(Revision comparison data)
########

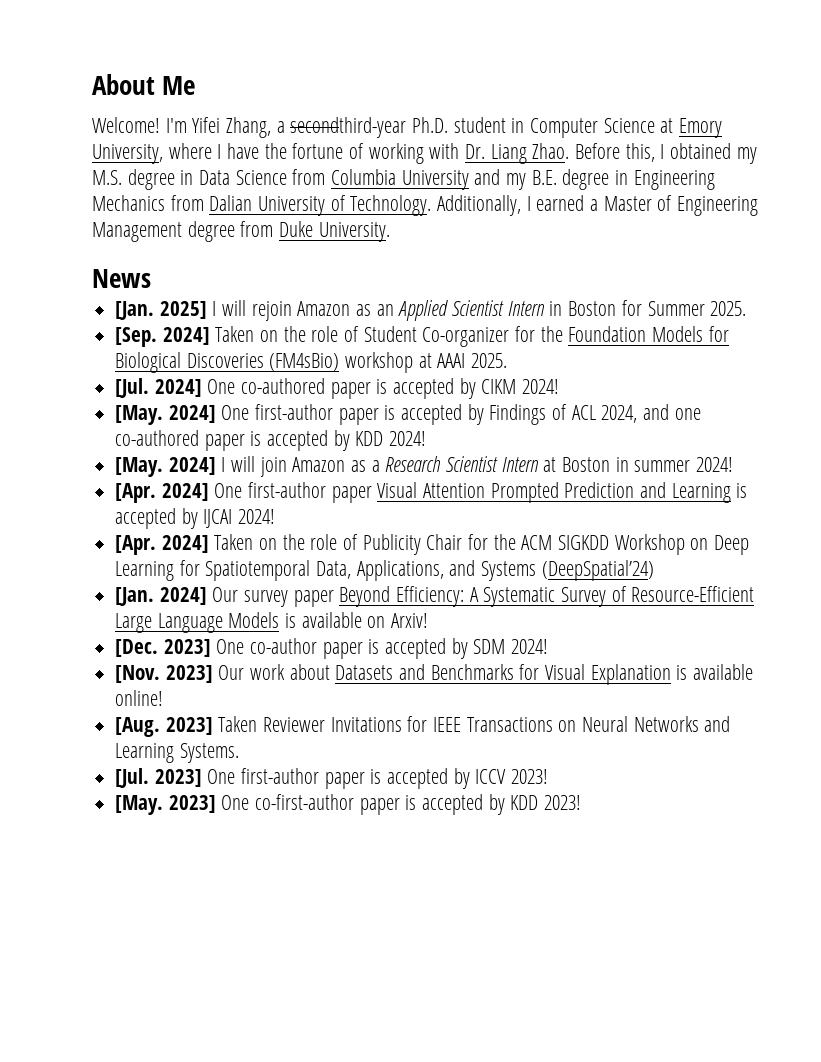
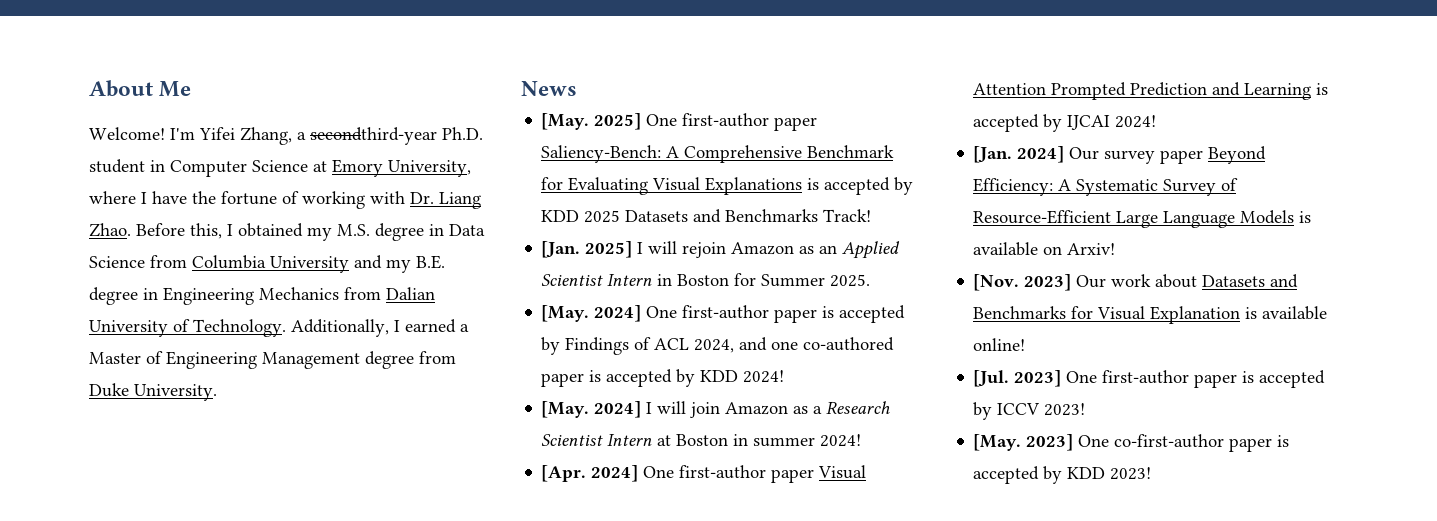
+ [May. 2025] One first-author paper Saliency-Bench: A Comprehensive Benchmark for Evaluating Visual Explanations is accepted by KDD 2025 Datasets and Benchmarks Track!
- [Sep. 2024] Taken on the role of Student Co-organizer for the Foundation Models for Biological Discoveries (FM4sBio) workshop at AAAI 2025.
- [Jul. 2024] One co-authored paper is accepted by CIKM 2024!
- [Apr. 2024] Taken on the role of Publicity Chair for the ACM SIGKDD Workshop on Deep Learning for Spatiotemporal Data, Applications, and Systems (DeepSpatial’24)
- [Dec. 2023] One co-author paper is accepted by SDM 2024!
- [Aug. 2023] Taken Reviewer Invitations for IEEE Transactions on Neural Networks and Learning Systems.

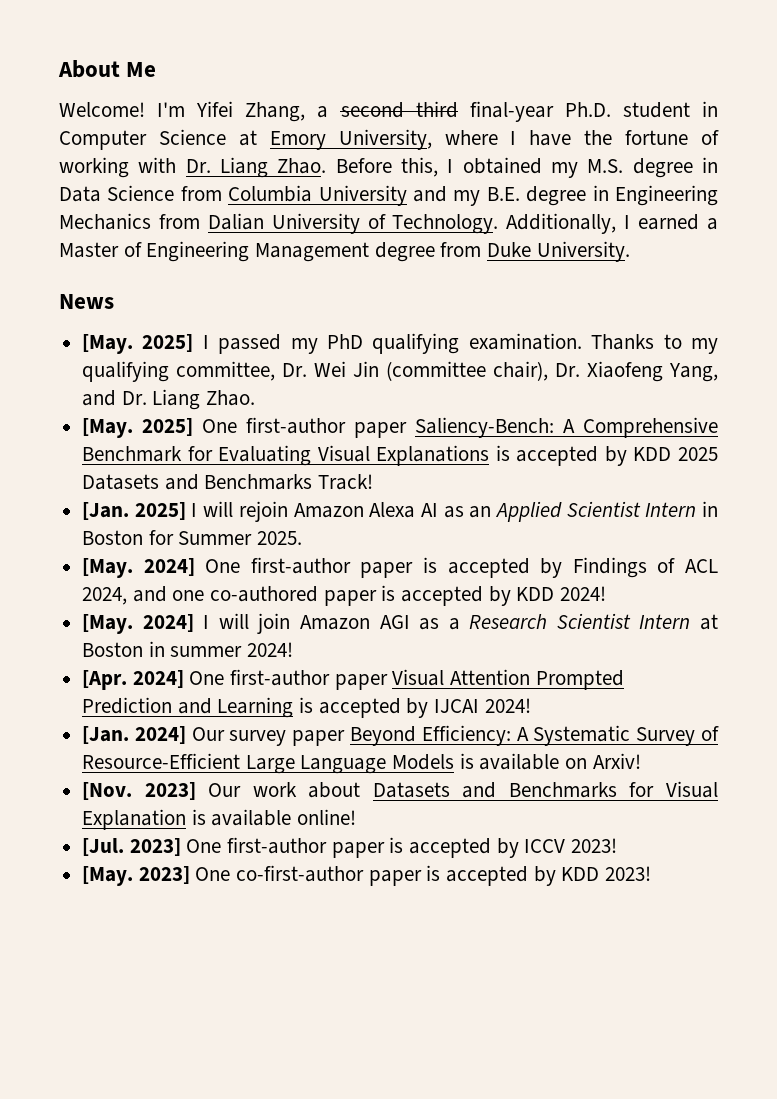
- I'm Yifei Zhang, a secondthird-year Ph.D. student in Computer Science at Emory University, where I have the fortune of working with Dr. Liang Zhao.
+ I'm Yifei Zhang, a second third final-year Ph.D. student in Computer Science at Emory University, where I have the fortune of working with Dr. Liang Zhao.
+ [May. 2025] I passed my PhD qualifying examination. Thanks to my qualifying committee, Dr. Wei Jin (committee chair), Dr. Xiaofeng Yang, and Dr. Liang Zhao.
- [Jan. 2025] I will rejoin Amazon as an Applied Scientist Intern in Boston for Summer 2025.
+ [Jan. 2025] I will rejoin Amazon Alexa AI as an Applied Scientist Intern in Boston for Summer 2025.
- [May. 2024] I will join Amazon as a Research Scientist Intern at Boston in summer 2024!
+ [May. 2024] I will join Amazon AGI as a Research Scientist Intern at Boston in summer 2024!

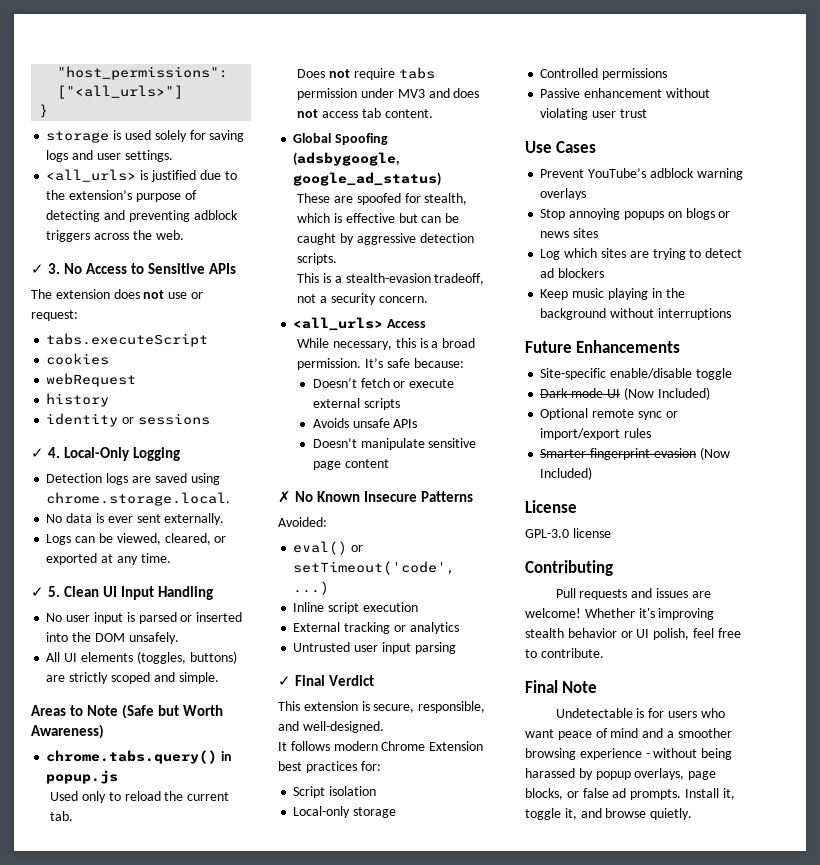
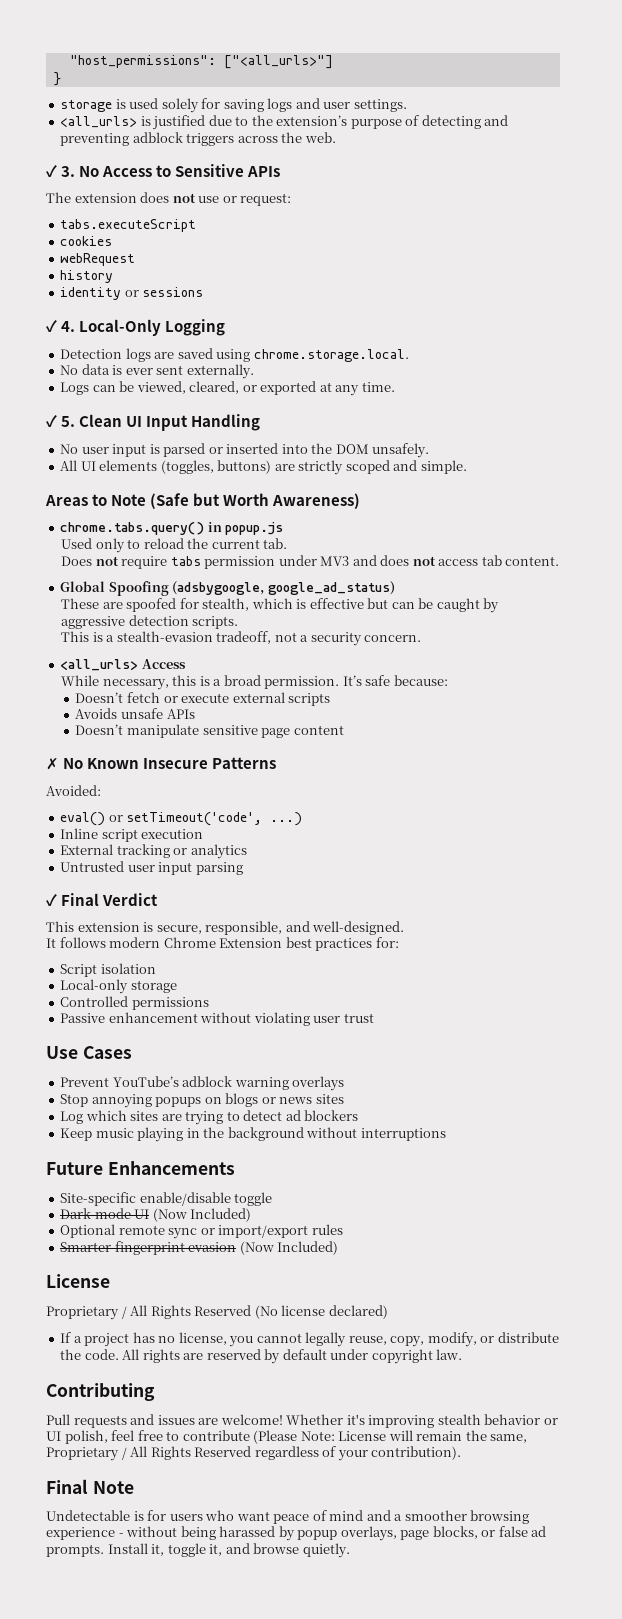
- GPL-3.0 license
+ Proprietary / All Rights Reserved (No license declared)
+ If a project has no license, you cannot legally reuse, copy, modify, or distribute the code. All rights are reserved by default under copyright law.
- Whether it's improving stealth behavior or UI polish, feel free to contribute.
+ Whether it's improving stealth behavior or UI polish, feel free to contribute (Please Note: License will remain the same, Proprietary / All Rights Reserved regardless of your contribution).

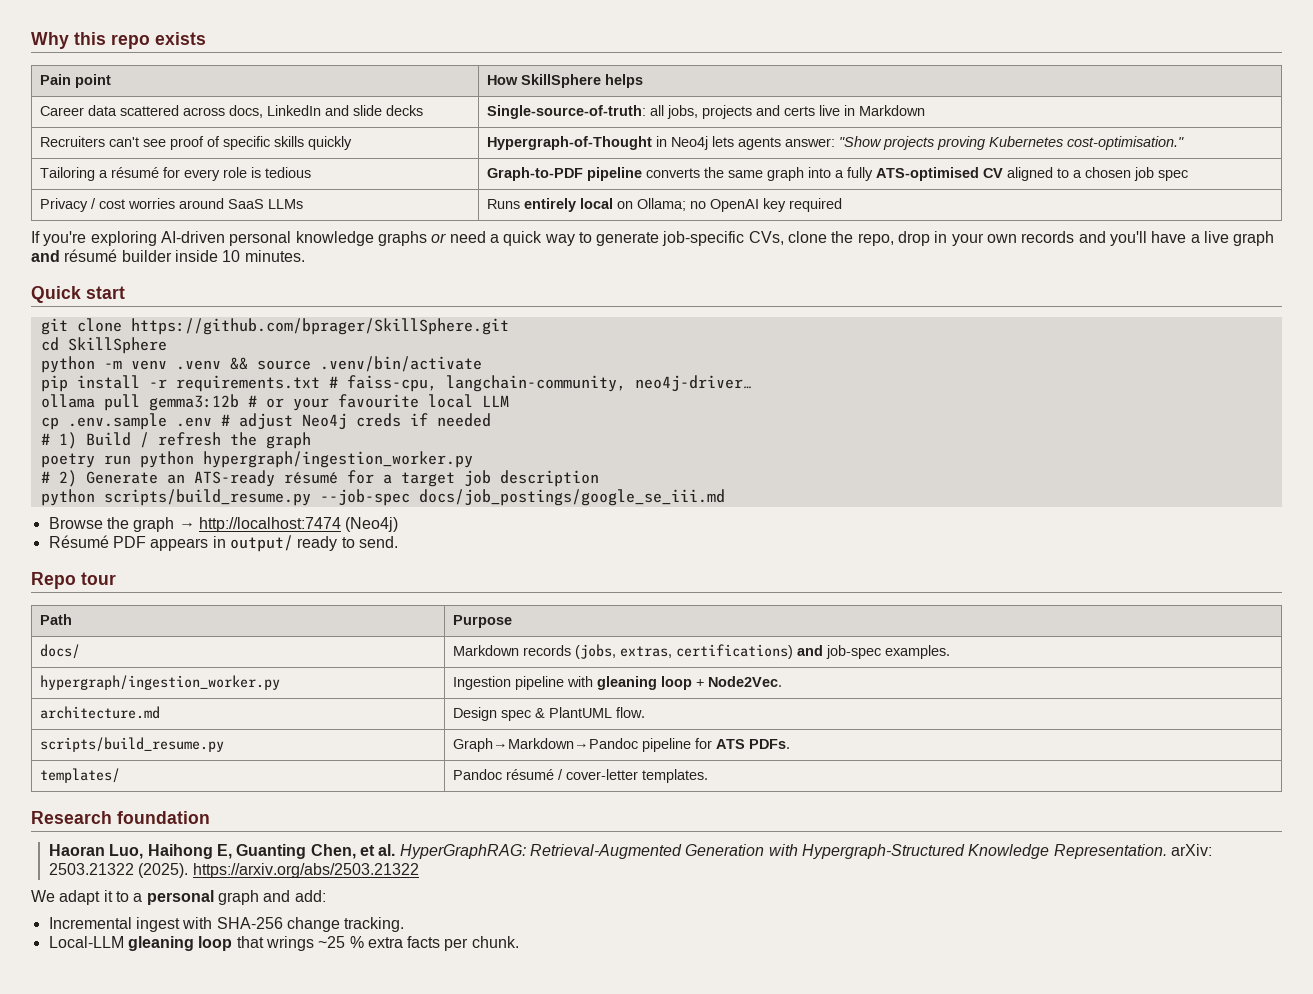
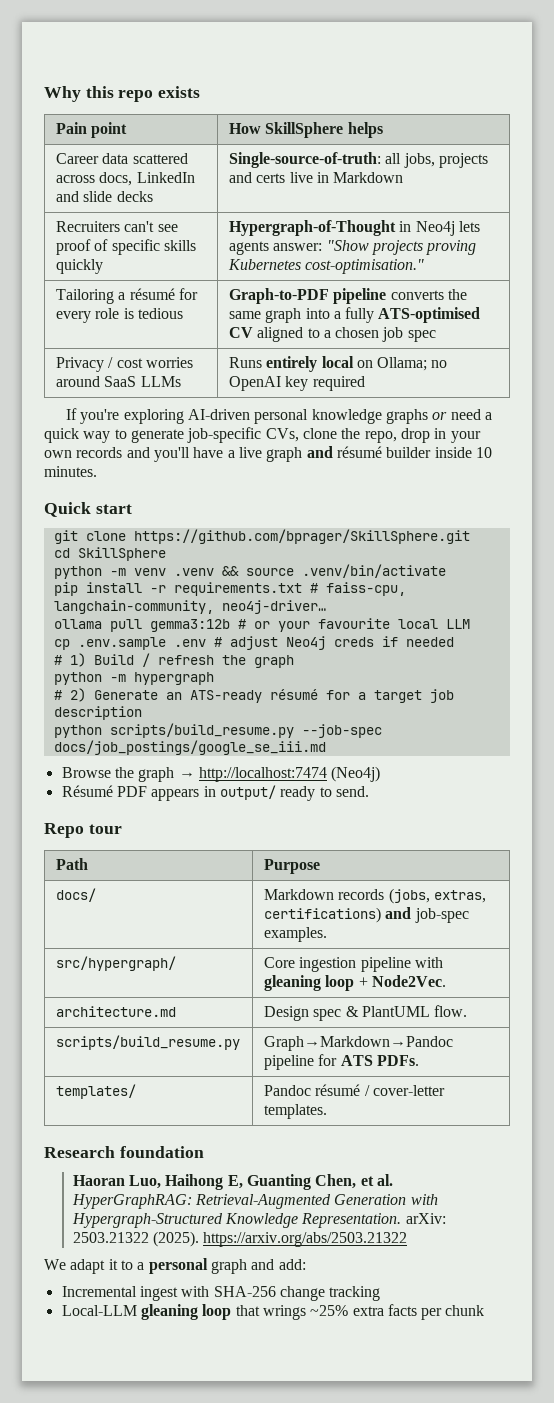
- poetry run python hypergraph/ingestion_worker.py
+ python -m hypergraph
- hypergraph/ingestion_worker.py | Ingestion pipeline with gleaning loop + Node2Vec.
+ src/hypergraph/ | Core ingestion pipeline with gleaning loop + Node2Vec.
- Incremental ingest with SHA-256 change tracking.
+ Incremental ingest with SHA-256 change tracking
- Local-LLM gleaning loop that wrings ~25 % extra facts per chunk.
+ Local-LLM gleaning loop that wrings ~25% extra facts per chunk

########

What is expected: How many of the lines in these entries hold "improving"? Report only the count.

Finished exercise: 2